## Problem to work on
Copy the lines below word for word, skipping any image.

## Available records
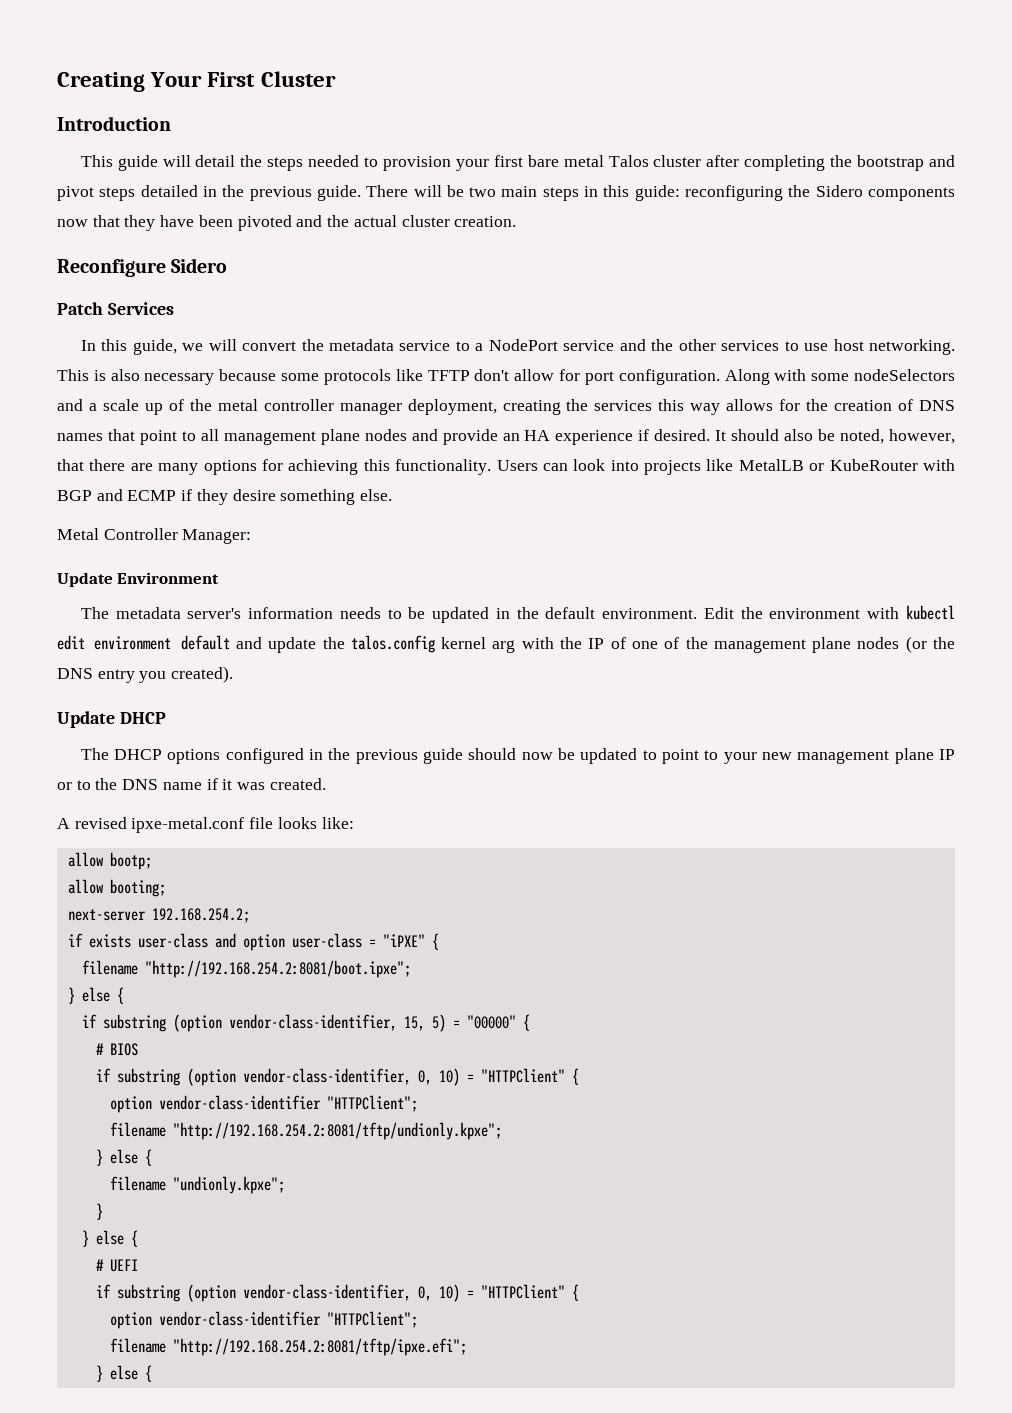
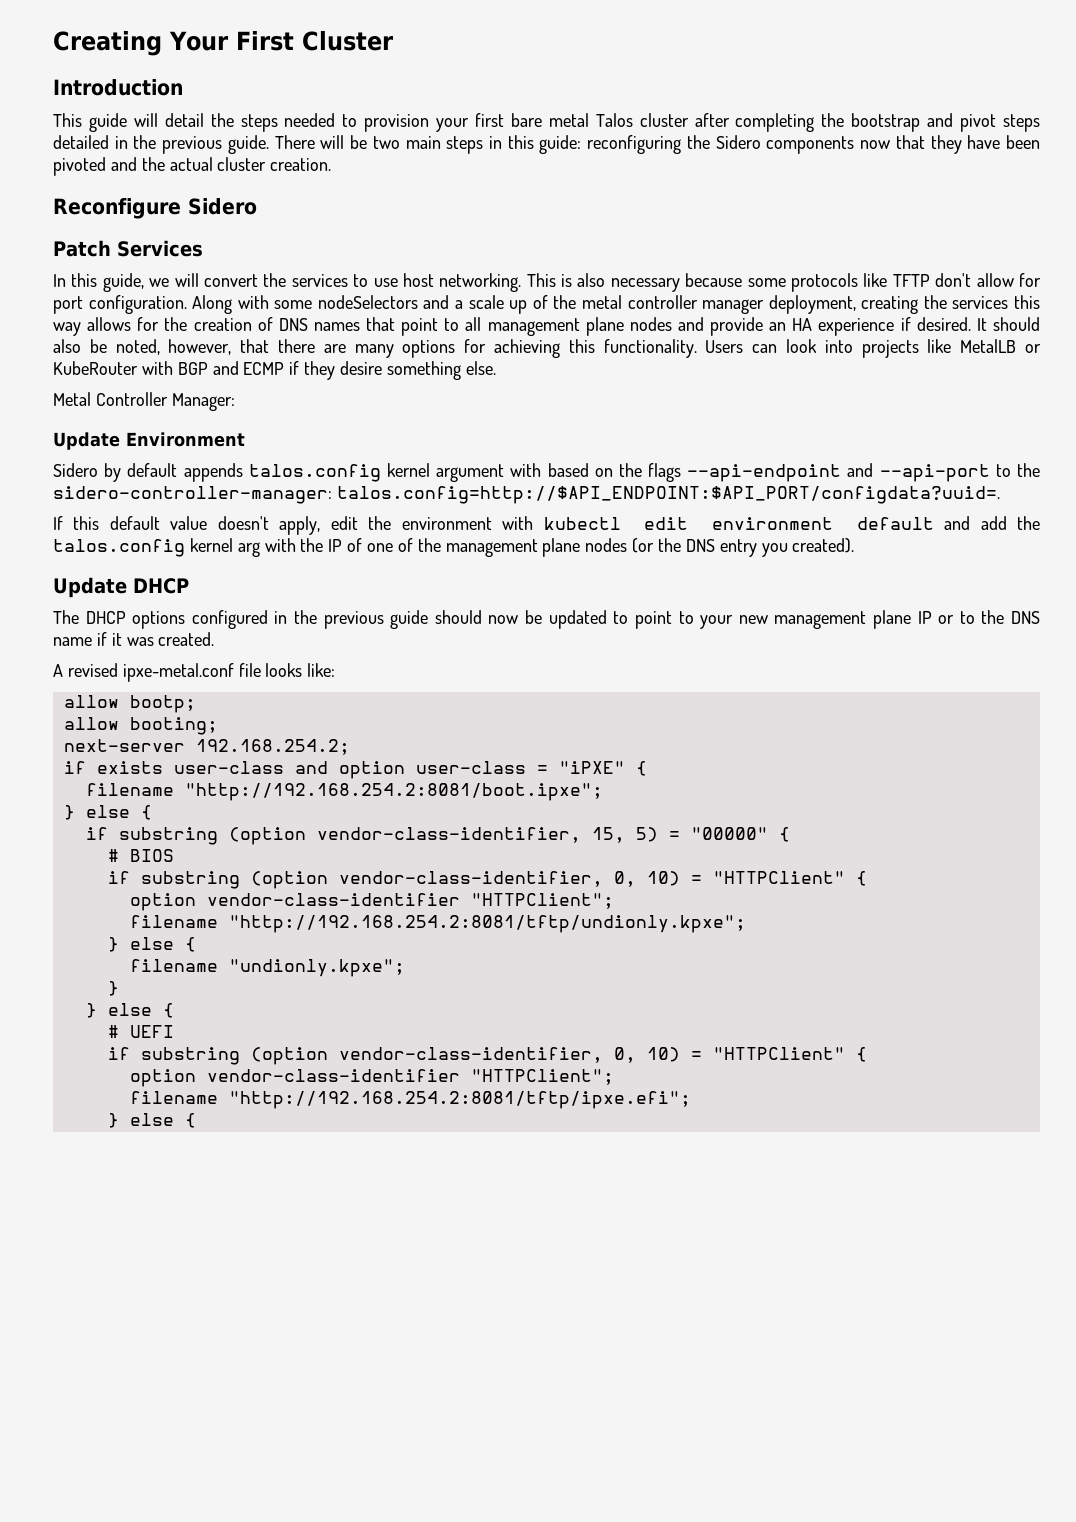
[328,339,716,351] metadata service to a NodePort service and the other -> (287, 280) none
[80,607,734,623] The metadata server's information needs to be updated in the default environment. Edit -> [53,463,1040,482] [53,486,1000,504] [53,516,358,535] Sidero by default appends talos.config kernel argument with based on the flags --api-endpoint and --api-port to the sidero-controller-manager: talos.config=http://$API_ENDPOINT:$API_PORT/configdata?uuid=. // If this default value doesn't apply, edit
[268,637,317,653] update -> [980,516,1007,530] add

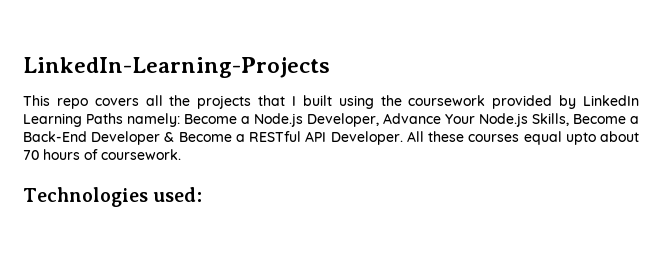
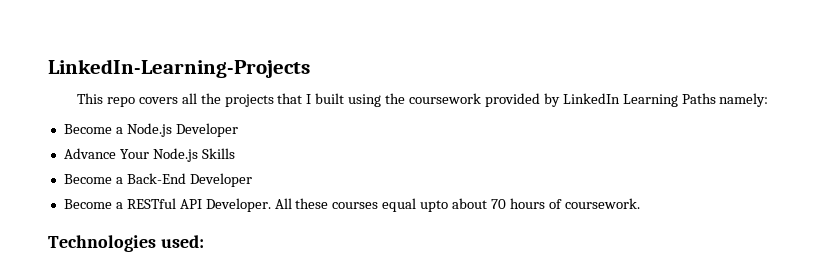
(180, 120) none -> (769, 100) //
[307,113,379,127] Developer, -> [175,123,238,137] Developer //
[532,113,569,126] Skills, -> [201,148,235,159] Skills //
[164,132,175,142] & -> (252, 180) //

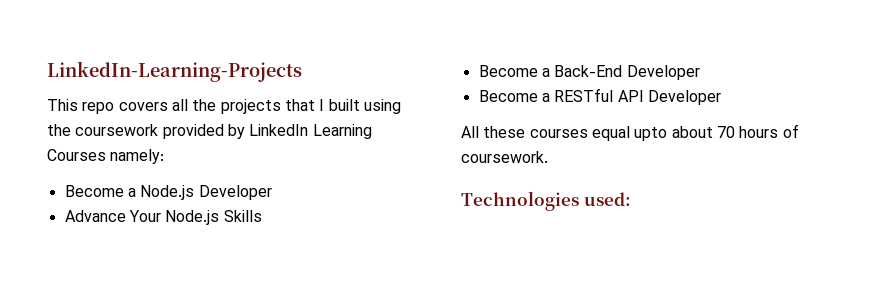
[681,93,716,104] Paths -> [47,149,106,161] Courses
[205,198,271,212] Developer. -> [647,90,721,105] Developer //

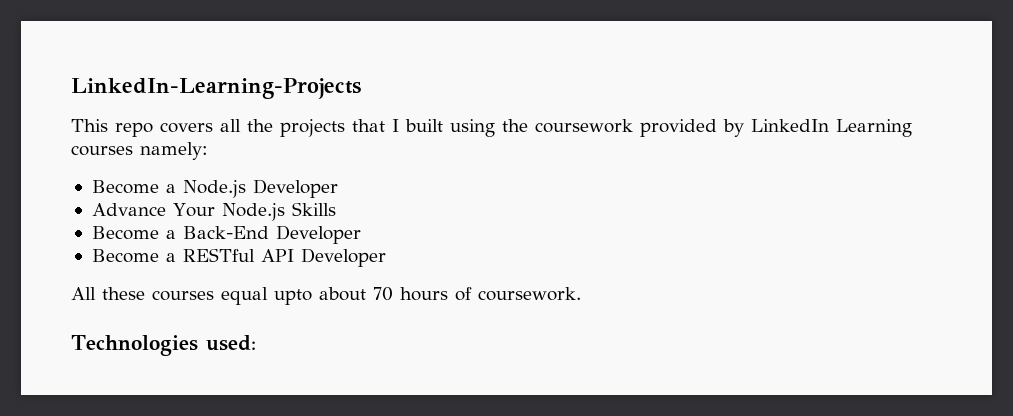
[47,149,106,161] Courses -> [71,145,133,156] courses

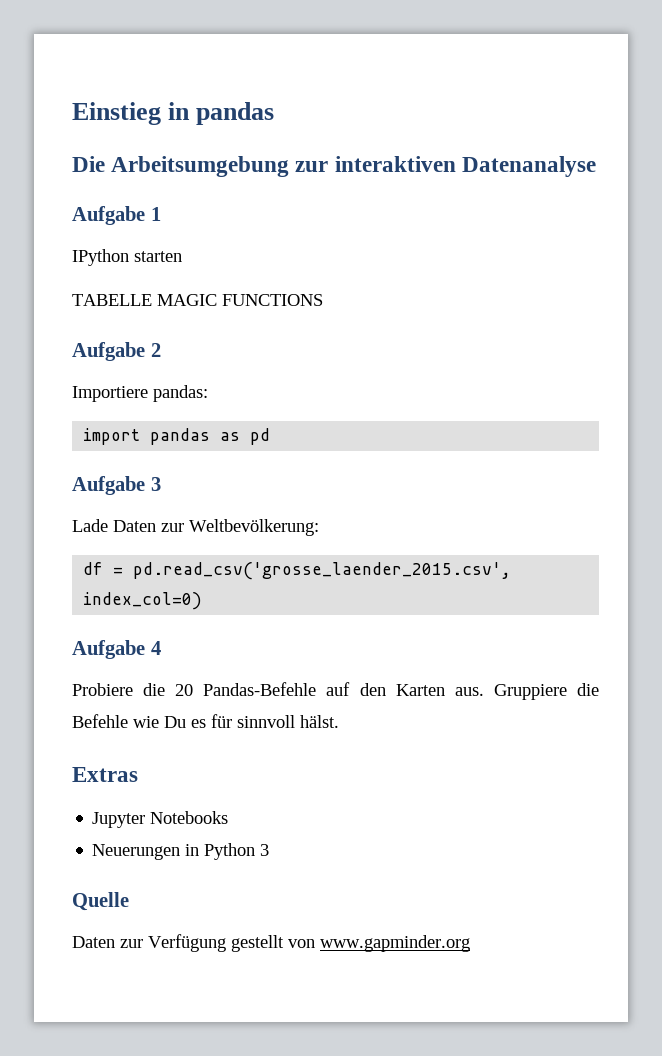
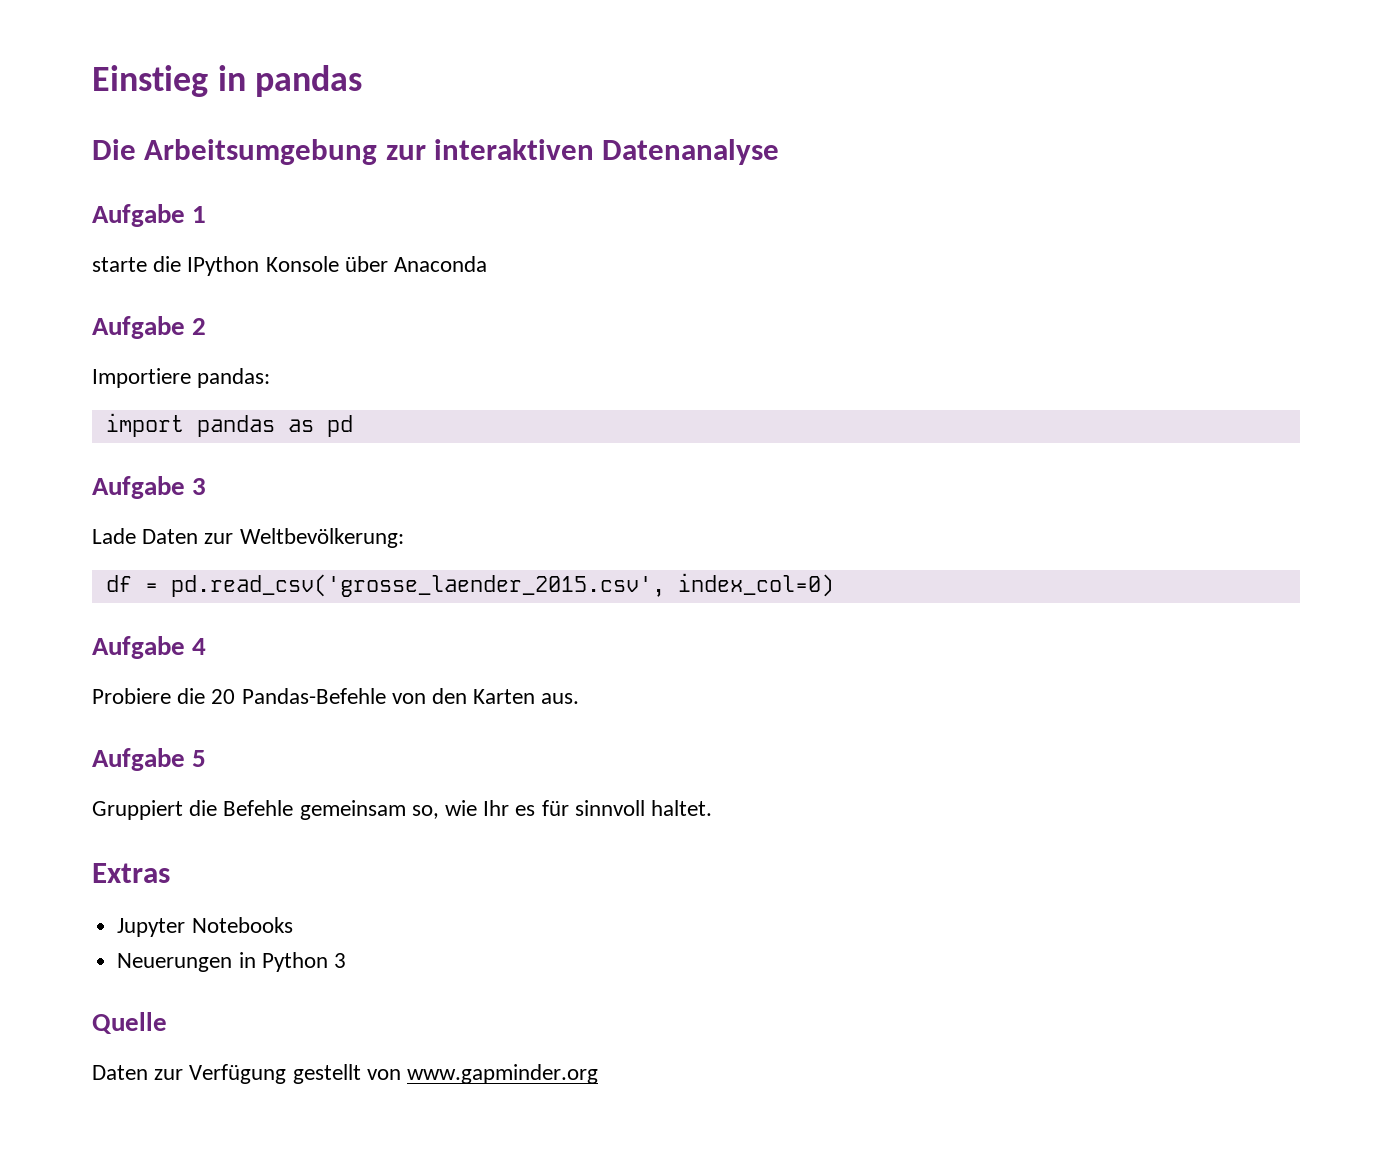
[72,249,182,266] [72,294,323,306] IPython starten // TABELLE MAGIC FUNCTIONS -> [92,256,488,276] starte die IPython Konsole über Anaconda
[326,682,351,696] auf -> [391,693,426,704] von
[493,683,599,700] [72,714,186,728] Gruppiere die Befehle wie Du -> [92,748,207,771] [92,800,510,820] // Aufgabe 5 // Gruppiert die Befehle gemeinsam so, wie Ihr
[300,715,339,728] hälst. -> [651,800,713,816] haltet.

## Answer
[328,339,716,351] metadata service to a NodePort service and the other -> (287, 280) none
[80,607,734,623] The metadata server's information needs to be updated in the default environment. Edit -> [53,463,1040,482] [53,486,1000,504] [53,516,358,535] Sidero by default appends talos.config kernel argument with based on the flags --api-endpoint and --api-port to the sidero-controller-manager: talos.config=http://$API_ENDPOINT:$API_PORT/configdata?uuid=. // If this default value doesn't apply, edit
[268,637,317,653] update -> [980,516,1007,530] add

(180, 120) none -> (769, 100) //
[307,113,379,127] Developer, -> [175,123,238,137] Developer //
[532,113,569,126] Skills, -> [201,148,235,159] Skills //
[164,132,175,142] & -> (252, 180) //

[681,93,716,104] Paths -> [47,149,106,161] Courses
[205,198,271,212] Developer. -> [647,90,721,105] Developer //

[47,149,106,161] Courses -> [71,145,133,156] courses

[72,249,182,266] [72,294,323,306] IPython starten // TABELLE MAGIC FUNCTIONS -> [92,256,488,276] starte die IPython Konsole über Anaconda
[326,682,351,696] auf -> [391,693,426,704] von
[493,683,599,700] [72,714,186,728] Gruppiere die Befehle wie Du -> [92,748,207,771] [92,800,510,820] // Aufgabe 5 // Gruppiert die Befehle gemeinsam so, wie Ihr
[300,715,339,728] hälst. -> [651,800,713,816] haltet.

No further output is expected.